Effects of excess glucocorticoids on neural cell fate : long lasting consequences of adverse prenatal factors

Abstract

The developing nervous system is particularly vulnerable to high level of glucocorticoids (GCs). Excess GCs is often associated with decreased birth weight in relation to gestational age, and to increased risk of psychiatric disorders, like depression, later in life. Persistent deregulation of the hypothalamic-pituitary-adrenal axis drive on central and peripheral systems has been suggested to play a central role, however the link between developmental GCs exposure and late-onset depression is poorly understood. The aim of this thesis was to investigate and characterize behavioral alterations induced by developmental exposure to excess GCs in mice.

Twelve month old mice (C57Bl/6) exposed to dexamethasone (DEX) (0.05 mg/Kg/day s.c.) from gestational day 14 until delivery displayed depression-like behavior resistant to treatment with the SSRI antidepressant fluoxetine (FLX), and decreased neurogenesis. These alterations, not detected at younger age, were associated with deregulation of genes promoting progenitor stem cells quiescence and proliferation, such as Cdkn1c. Neuronal stem cells exposed to DEX in vitro exhibited changes in methylation of promoter regions of the same class of genes, suggesting the involvement of epigenetic mechanisms. Depression-like behavior is often associated with altered hippocampal connectivity of granule neurons in the dentate gyrus.

We investigated the morphology of adult-born hippocampal granule neurons and found remodeling in dendritic arborization accompanied by changes in the expression of TrkB, DISC1 and Reelin. In addition, DEX-exposed mice showed blunted circadian oscillations in corticosterone secretion, and down-regulation of glucocorticoid receptor expression in the hippocampus, which may explain the resistance to FLX treatment. We then tested the SNRI antidepressant desipramine (DMI), which reversed the depressed phenotype. Since modifications in corticosterone fluctuations are also associated with circadian rhythm alterations, we tested whether DEX might alter circadian rhythms. Twelve month old DEX-exposed mice showed abnormal circadian entrainment, which appeared to be more rigid and strongly dependent on photic drive. Interestingly, circadian alterations were displayed already at 6 months, long before the onset of depression-like behavior, and were reduced by chronic DMI administration.

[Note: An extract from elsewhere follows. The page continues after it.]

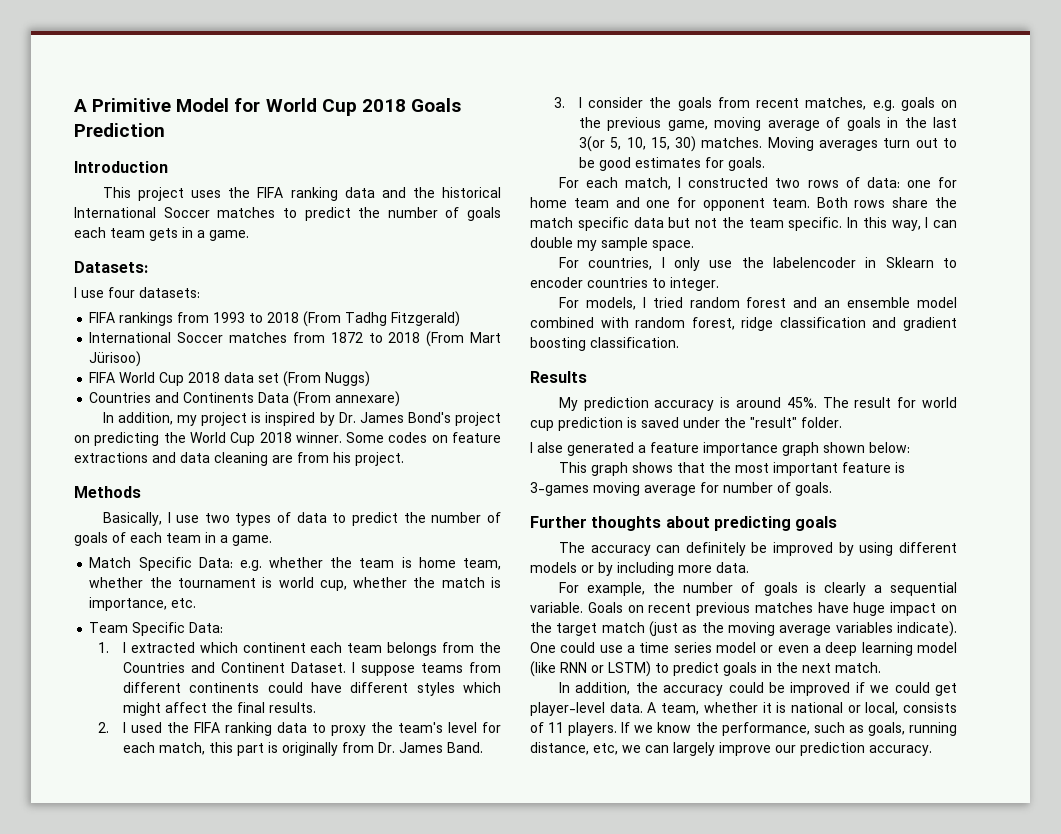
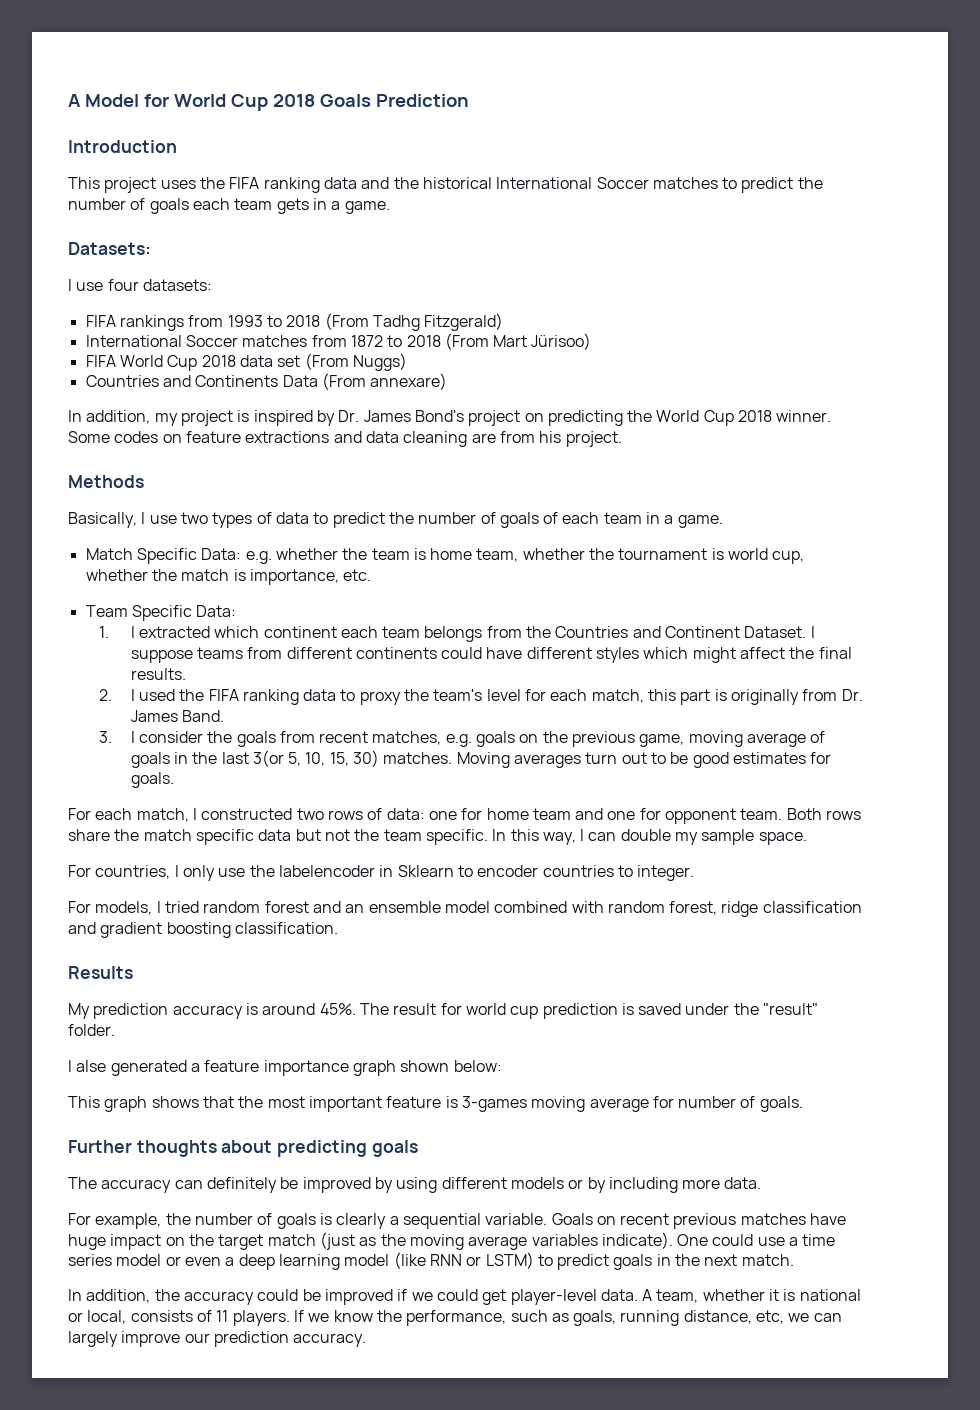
[74,98,172,112] A Primitive -> [68,94,81,107] A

We assessed the function of the central clock and its drive on the hippocampus. The expression of arginine-vasopressin, the main output of the suprachiasmatic nucleus (SCN), was downregulated in DEX-exposed mice, suggesting a decoupling of the SCN control on the hippocampus. The core clock gene Bmal1 showed robust circadian fluctuations in the DEX-exposed mice SCN, while the oscillations were abolished in the hippocampus. The marked de-synchronization of Bmal1 across the SCN and hippocampus was restored by chronic treatment with DMI. Neither depression nor morphological and circadian alterations were developed in mice that received chronic treatment with DMI at 6 months, suggesting that the restoration of norepinephrine transmission might prevent the appearance of the phenotype. All together our results indicate that prenatal exposure to DEX triggers early changes in circadian rhythmicity, alterations in adult neurogenesis and neuronal plasticity preceding the onset of depression-like behavior.